Hi James,
> > Qemu isn't responding with PSCI_DENIED when CPUs are forbidden. ('SUCCESS' means you
> > hit a 5 second timeout in the guest, on each CPU)
I have tested the straight forward case and it works.
Could you please elaborate on this so that I can look into the issue?
Thanks
Salil
Hello!
v0.1? Yeah, this is v0 from gitlab, rebased onto v6.0-rc3.
This series has only been lightly tested....
---
Hello!
This series adds what looks like cpuhotplug support to arm64 for use in
virtual machines. It does this by moving the cpu_register() calls for
architectures that support ACPI out of the arch code by using
GENERIC_CPU_DEVICES, then into the ACPI processor driver.
The kubernetes folk really want to be able to add CPUs to an existing VM,
in exactly the same way they do on x86. The use-case is pre-booting guests
with one CPU, then adding the number that were actually needed when the
workload is provisioned.
Wait? Doesn't arm64 support cpuhotplug already!?

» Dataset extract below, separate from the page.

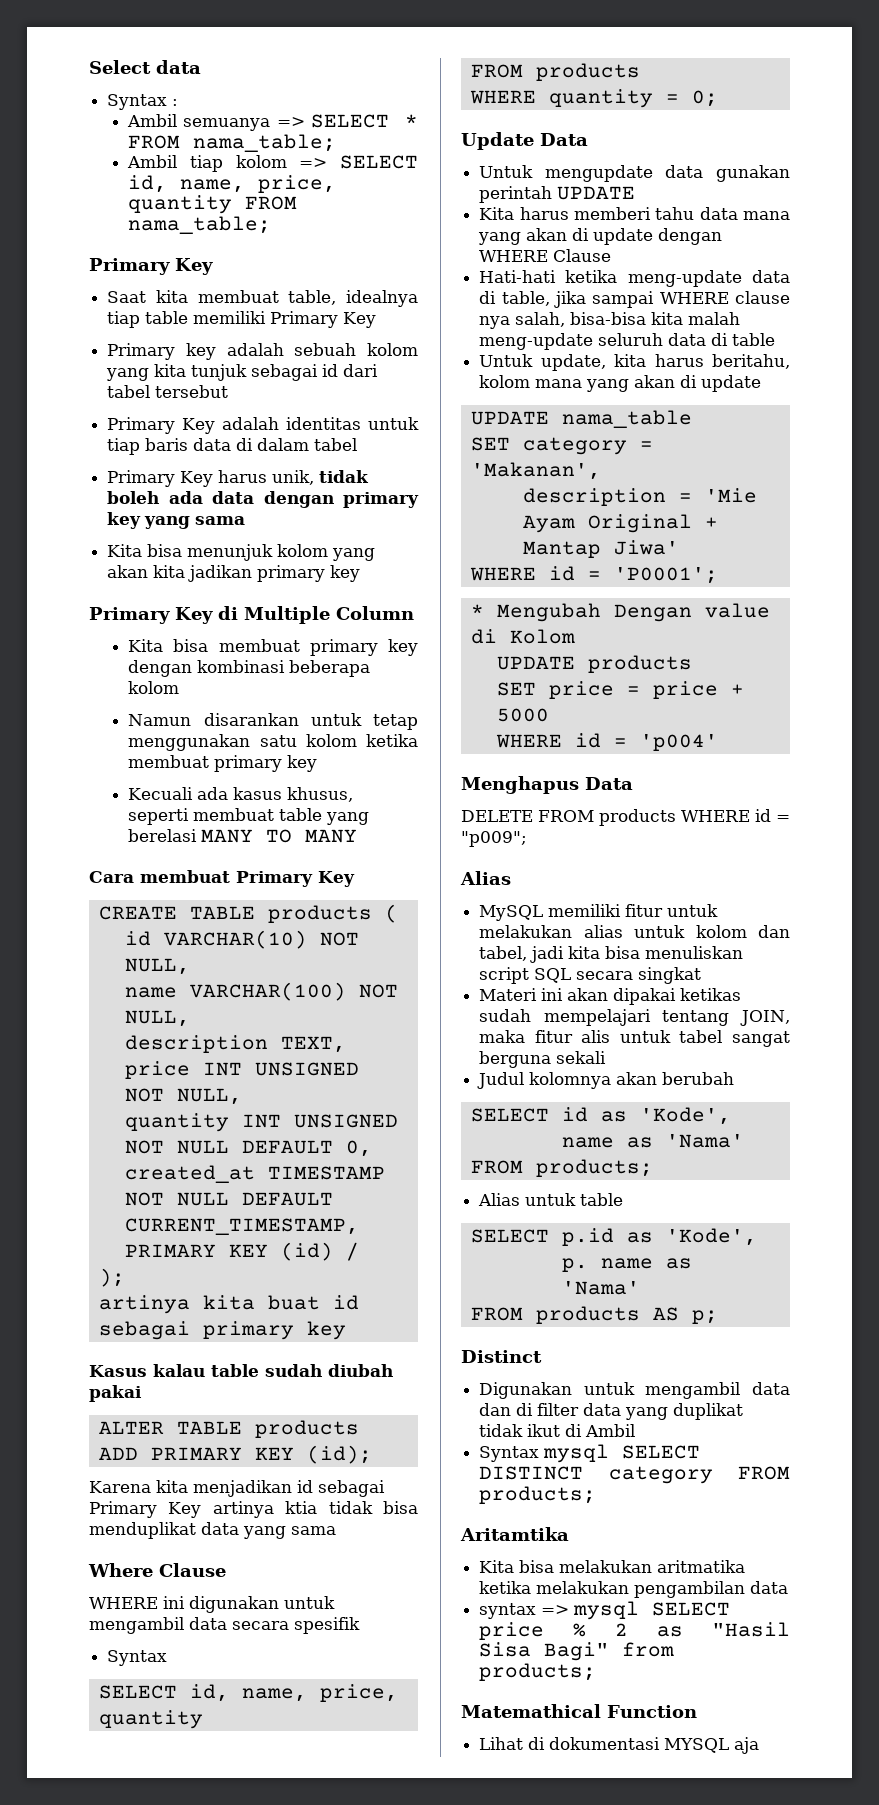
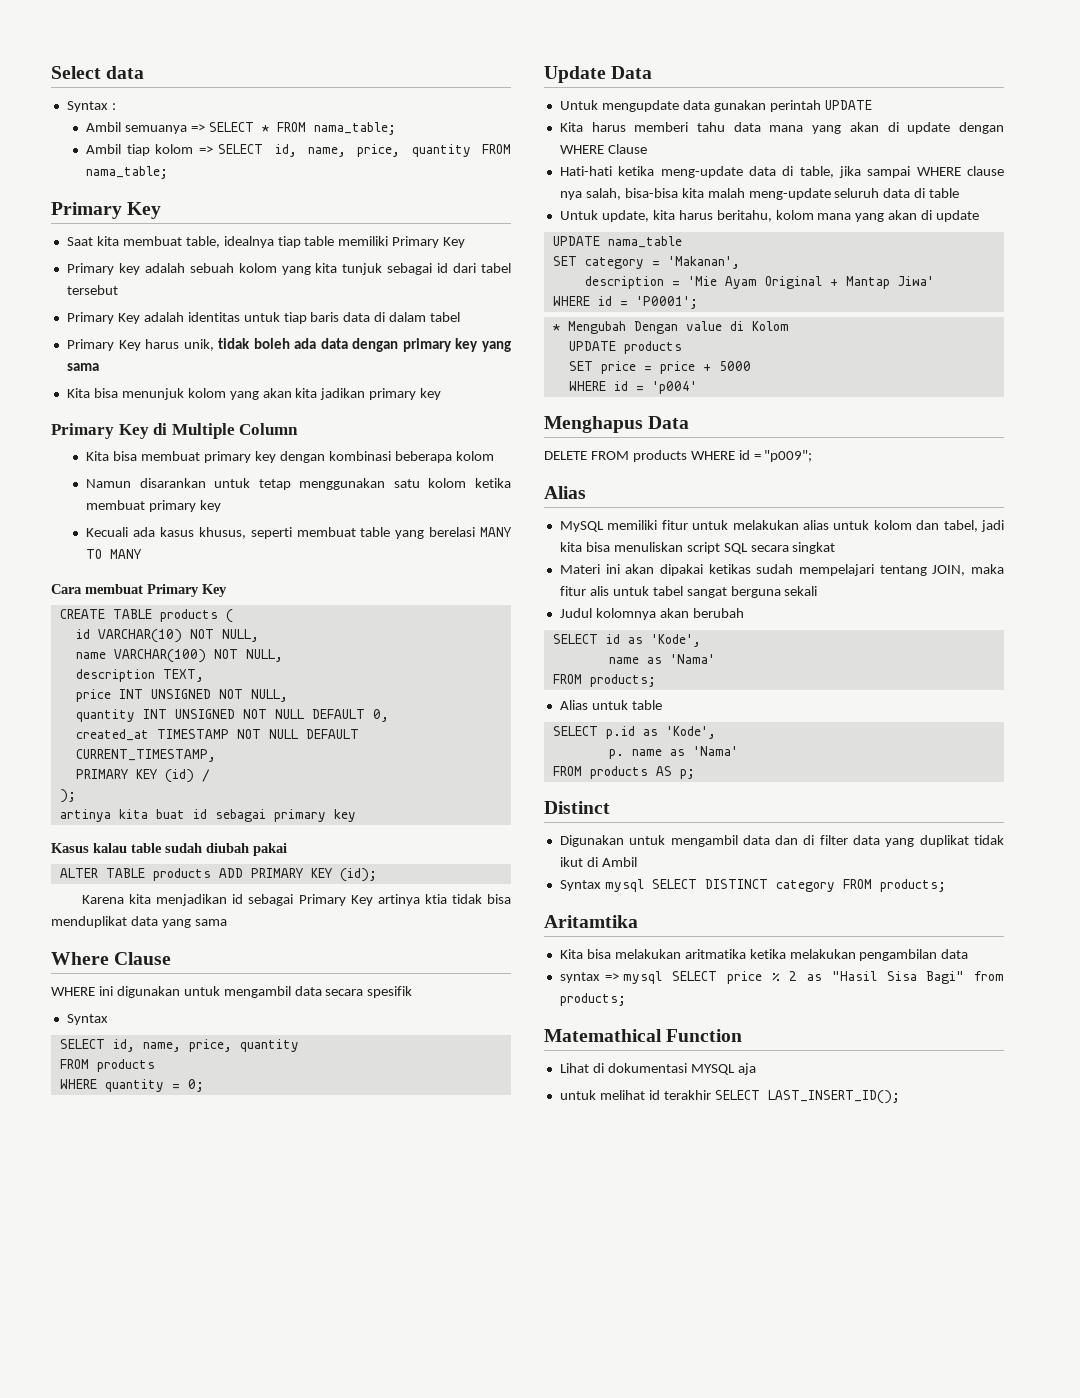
(760, 1745) none -> [559,1090,900,1104] // untuk melihat id terakhir SELECT LAST_INSERT_ID();

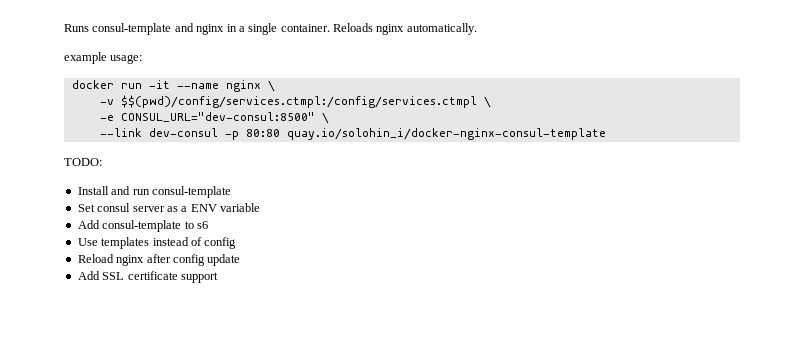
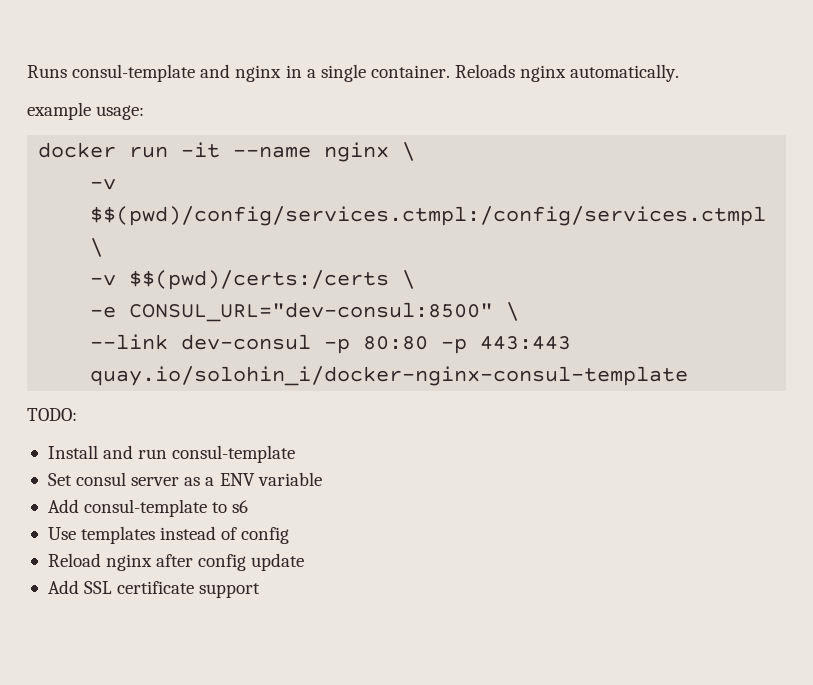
(491, 102) none -> [90,270,416,290] // -v $$(pwd)/certs:/certs \
(280, 133) none -> [441,336,572,354] -p 443:443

In the arm world, cpuhotplug gets used to mean removing the power from a CPU.
The CPU is offline, and remains present. For x86, and ACPI, cpuhotplug
has the additional step of physically removing the CPU, so that it isn't
present anymore.
Arm64 doesn't support this, and can't support it: CPUs are really a slice
of the SoC, and there is not enough information in the existing ACPI tables
to describe which bits of the slice also got removed. Without a reference
machine adding this support to the spec is a wild goose chase.
Critically: everything described in the firmware tables must remain present.

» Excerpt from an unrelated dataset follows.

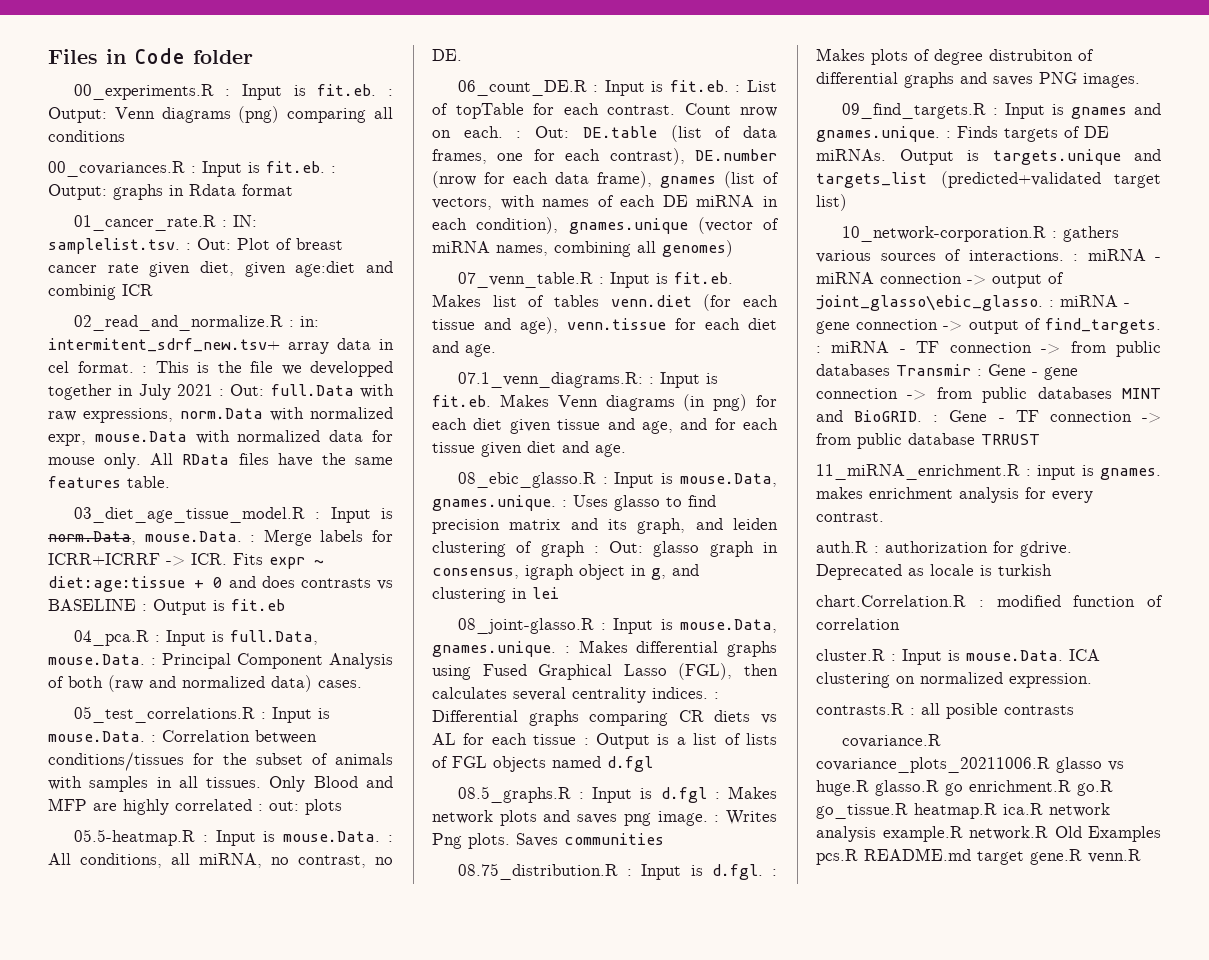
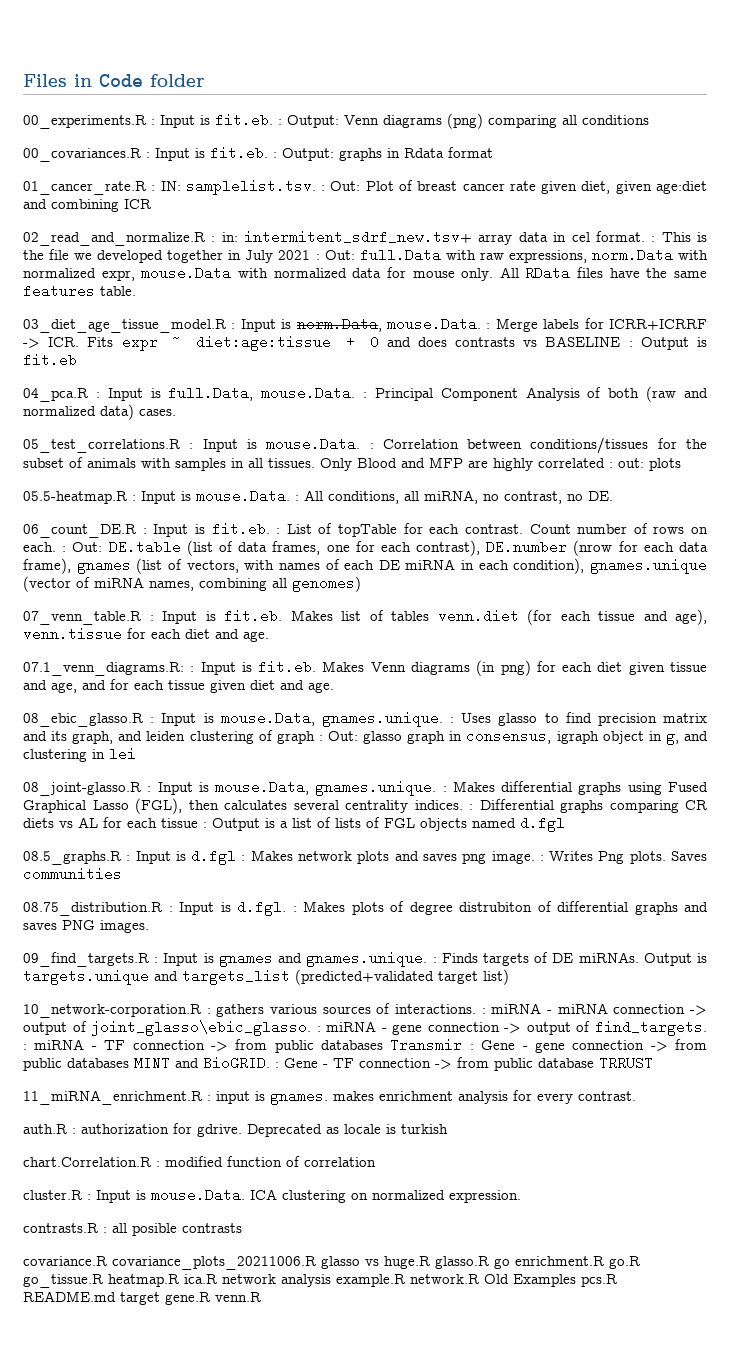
[48,284,116,300] combinig -> [51,199,119,212] combining
[310,361,393,377] developped -> [97,250,164,263] developed
[740,107,777,117] nrow -> [577,523,685,534] number of rows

For a virtual machine this is easy as all the other bits of 'virtual SoC'
are emulated, so they can (and do) remain present when a vCPU is 'removed'.
On a system that supports cpuhotplug the MADT has to describe every possible
CPU at boot. Under KVM, the vGIC needs to know about every possible vCPU before
the guest is started.
With these constraints, virtual-cpuhotplug is really just a hypervisor/firmware
policy about which CPUs can be brought online.

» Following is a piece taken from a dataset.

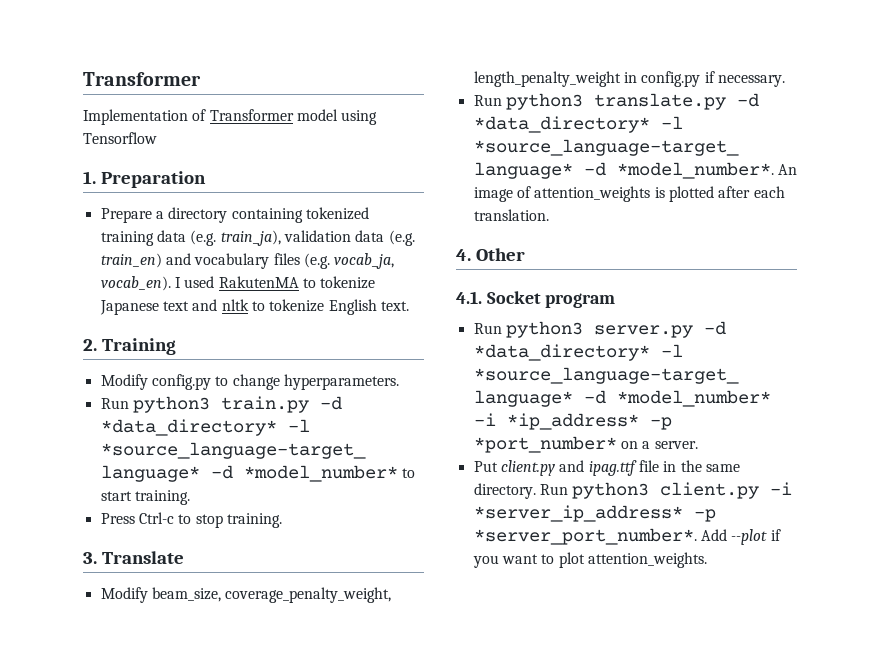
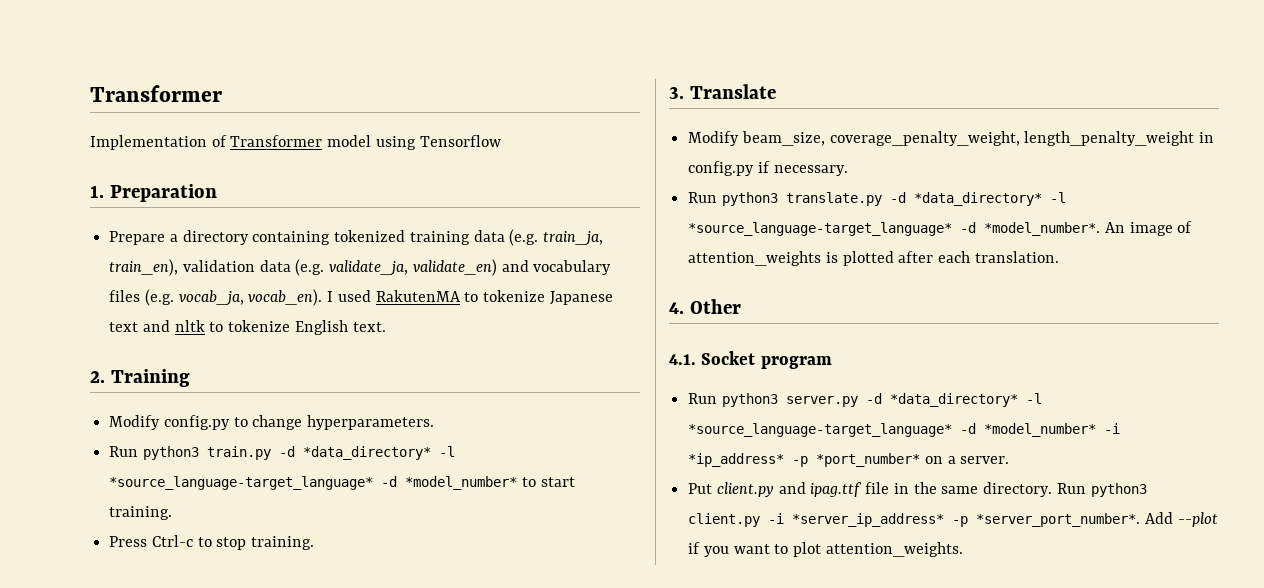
[220,230,281,246] train_ja), -> [543,231,604,245] [109,259,179,276] train_ja, train_en),
[100,253,162,268] train_en) -> [329,259,497,276] validate_ja, validate_en)

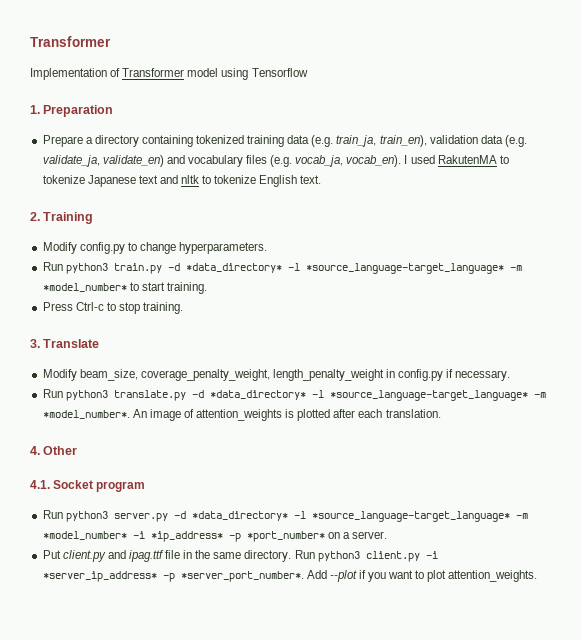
[381,476,398,487] -d -> [509,265,522,271] -m
[960,222,977,233] -d -> [533,392,546,398] -m
[960,423,977,434] -d -> [515,513,528,519] -m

This series adds support for virtual-cpuhotplug as exactly that: firmware
policy. This may even work on a physical machine too; for a guest the part of
firmware is played by the VMM. (typically Qemu).
PSCI support is modified to return 'DENIED' if the CPU can't be brought
online/enabled yet. The CPU object's _STA method's enabled bit is used to
indicate firmware's current disposition. If the CPU has its enabled bit clear,
it will not be registered with sysfs, and attempts to bring it online will
fail. The notifications that _STA has changed its value then work in the same
way, and firmware can cause the CPU to be registered some time later, allowing
it to be brought online.
This creates something that looks like cpuhotplug to user-space, as the sysfs
files appear and disappear, and the udev notifications look the same.
One notable difference is the CPU present mask, which is exposed via sysfs.
Because the CPUs remain present throughout, they can still be seen in that mask.
This value does get used by webbrowsers to estimate the number of CPUs
as the CPU online mask is constantly changed on mobile phones.
Linux is tolerant of PSCI returning errors, as its always been allowed to do
that. To avoid confusing OS that can't tolerate this, we'd need an additional
bit in the MADT GICC flags. This series copies ACPI_MADT_ONLINE_CAPABLE, which
appears to be for this purpose, but calls it ACPI_MADT_GICC_CPU_CAPABLE as it
has a different bit position in the GICC.
I assume all x86 firmware vendors set the ENABLED bit in the CPU object's _STA
method. This code is unconditionally enabled for all ACPI architectures.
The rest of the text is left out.